La pandemia no nos ha hecho mejores. Al gobierno, tampoco. Antes al contrario, a los muchos defectos de éste en la gestión de la primera oleada parecen añadirse, en la segunda, la cobardía y la soberbia. Cobardía, por inhibirse en un momento crucial descargando la responsabilidad de lo que venga en las administraciones regionales, y soberbia, o arrogancia, por la mal disimulada satisfacción del presidente al anunciarlo.
Si no fuera porque hay tantas vidas en juego, este movimiento político no merecería otra cosa que el desdén que merece lo marrullero o lo pueril, pero, habiéndolas, no puede generar sino consternación y repulsa. Como los gobiernos autonómicos lo han hecho tan bien en la "nueva normalidad", pues nada, que se queden enteramente con la competencia de encarar el crudo otoño del coronavirus, cada uno con la suya, a ver si alguno lo hace mejor que el Gobierno cuando, acusado de autoritario y despótico por la oposición, la tuvo y la ejerció en exclusiva.

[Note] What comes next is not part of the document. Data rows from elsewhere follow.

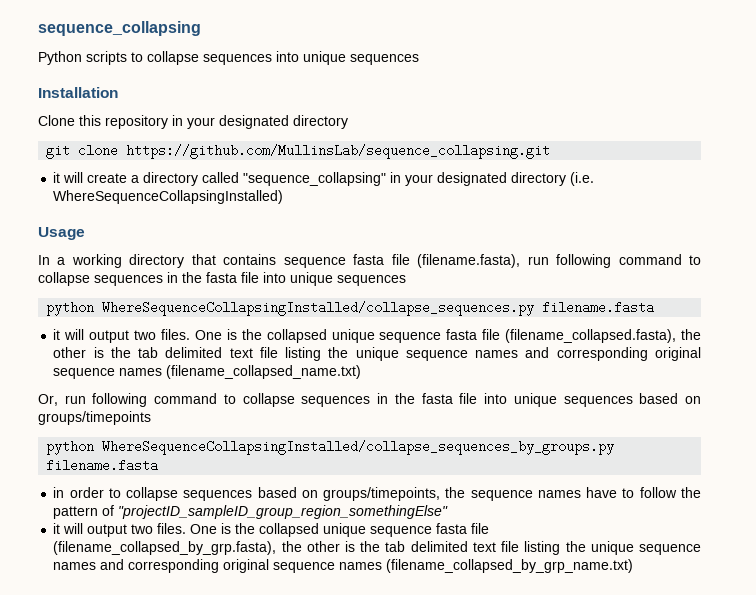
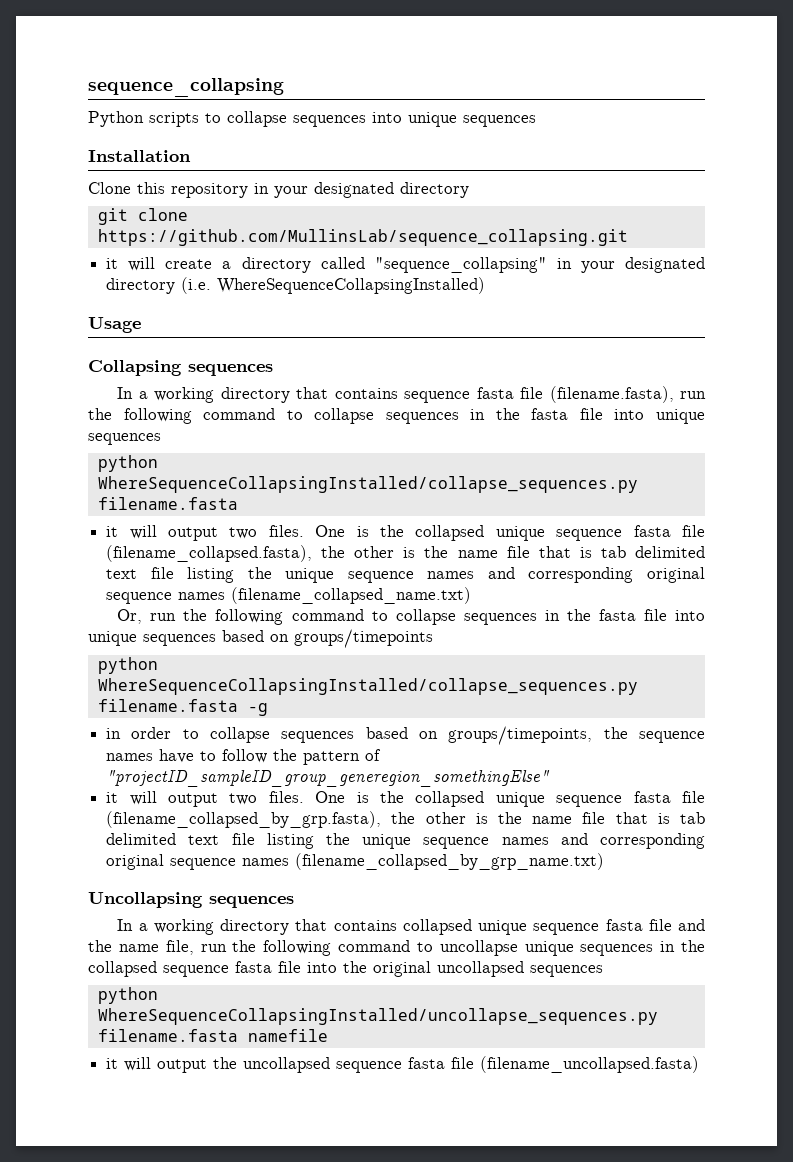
+ Collapsing sequences
- In a working directory that contains sequence fasta file (filename.fasta), run following command to collapse sequences in the fasta file into unique sequences
+ In a working directory that contains sequence fasta file (filename.fasta), run the following command to collapse sequences in the fasta file into unique sequences
- One is the collapsed unique sequence fasta file (filename_collapsed.fasta), the other is the tab delimited text file listing the unique sequence names and corresponding original sequence names (filename_collapsed_name.txt)
+ One is the collapsed unique sequence fasta file (filename_collapsed.fasta), the other is the name file that is tab delimited text file listing the unique sequence names and corresponding original sequence names (filename_collapsed_name.txt)
- Or, run following command to collapse sequences in the fasta file into unique sequences based on groups/timepoints
+ Or, run the following command to collapse sequences in the fasta file into unique sequences based on groups/timepoints
- python WhereSequenceCollapsingInstalled/collapse_sequences_by_groups.py filename.fasta
+ python WhereSequenceCollapsingInstalled/collapse_sequences.py filename.fasta -g
- in order to collapse sequences based on groups/timepoints, the sequence names have to follow the pattern of "projectID_sampleID_group_region_somethingElse"
+ in order to collapse sequences based on groups/timepoints, the sequence names have to follow the pattern of "projectID_sampleID_group_generegion_somethingElse"
- One is the collapsed unique sequence fasta file (filename_collapsed_by_grp.fasta), the other is the tab delimited text file listing the unique sequence names and corresponding original sequence names (filename_collapsed_by_grp_name.txt)
+ One is the collapsed unique sequence fasta file (filename_collapsed_by_grp.fasta), the other is the name file that is tab delimited text file listing the unique sequence names and corresponding original sequence names (filename_collapsed_by_grp_name.txt)
+ Uncollapsing sequences
+ In a working directory that contains collapsed unique sequence fasta file and the name file, run the following command to uncollapse unique sequences in the collapsed sequence fasta file into the original uncollapsed sequences
+ python WhereSequenceCollapsingInstalled/uncollapse_sequences.py filename.fasta namefile
+ it will output the uncollapsed sequence fasta file (filename_uncollapsed.fasta)

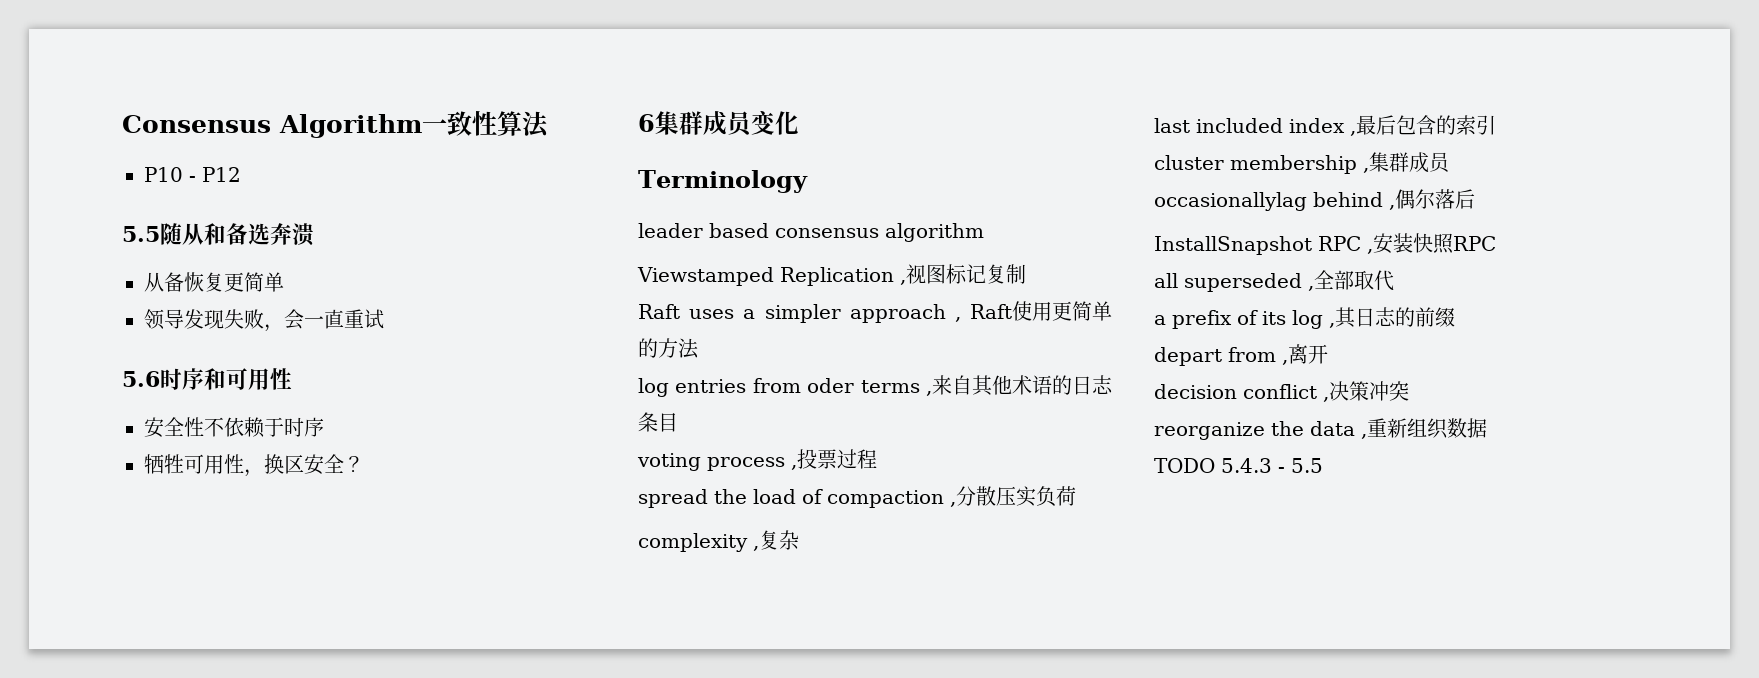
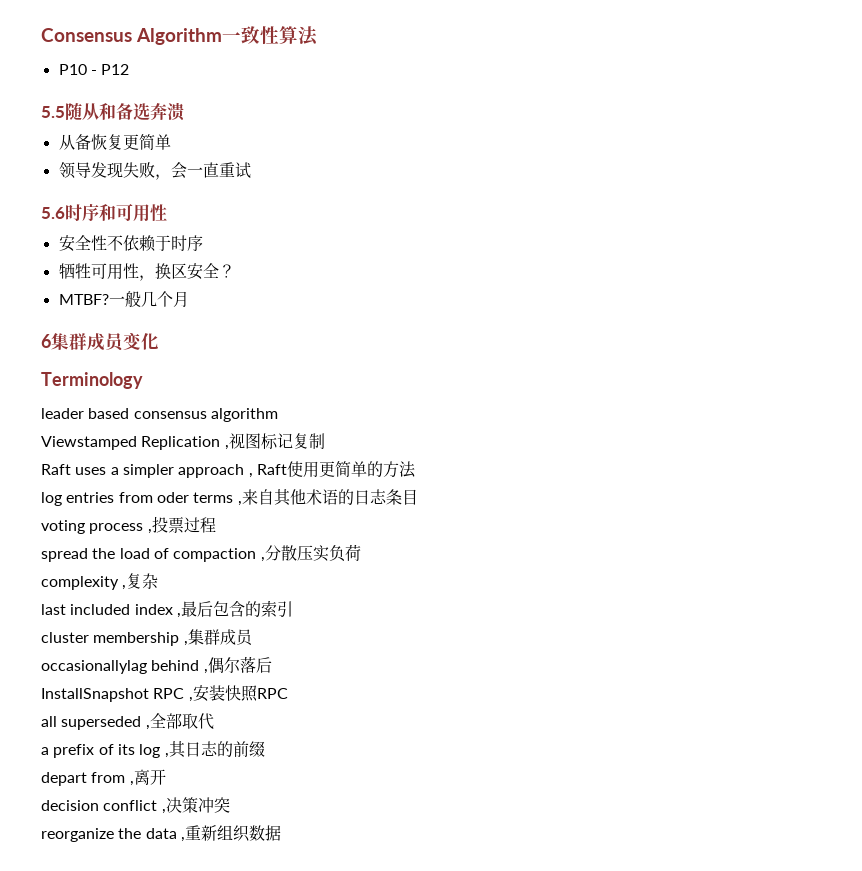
+ MTBF?一般几个月
- TODO 5.4.3 - 5.5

Diríase que el Gobierno supone que para no seguir haciéndolo mal, y no ser severamente reprendido en su día por las urnas, mejor es que lo hagan mal diecisiete. Para ello, para reforzar esa aspiración, aporta, pese a su inhibición general, algunas consignas tan descabelladas que, de ser asumidas, garantizarían el fracaso de cualquier administración regional, incluso el de la mejor de ellas, en esta lucha tan penosa, tan desigual, contra la pandemia. La consigna estrella: que millones de párvulos, niños, adolescentes y jóvenes retornen a sus centros escolares cuando España es el país europeo con la tasa más alta de contagios porque la transmisión del virus se halla rigurosamente descontrolada.
Cobardía y soberbia. Pero ésta, la soberbia, se tiñe de mayor peligrosidad al emparejarse con la mentira, la que en su comparecencia del martes arrojó sobre una sociedad que necesita más que nunca, si no la verdad en bruto, desnuda, sí cuando menos las claves que permiten fácilmente reconocerla.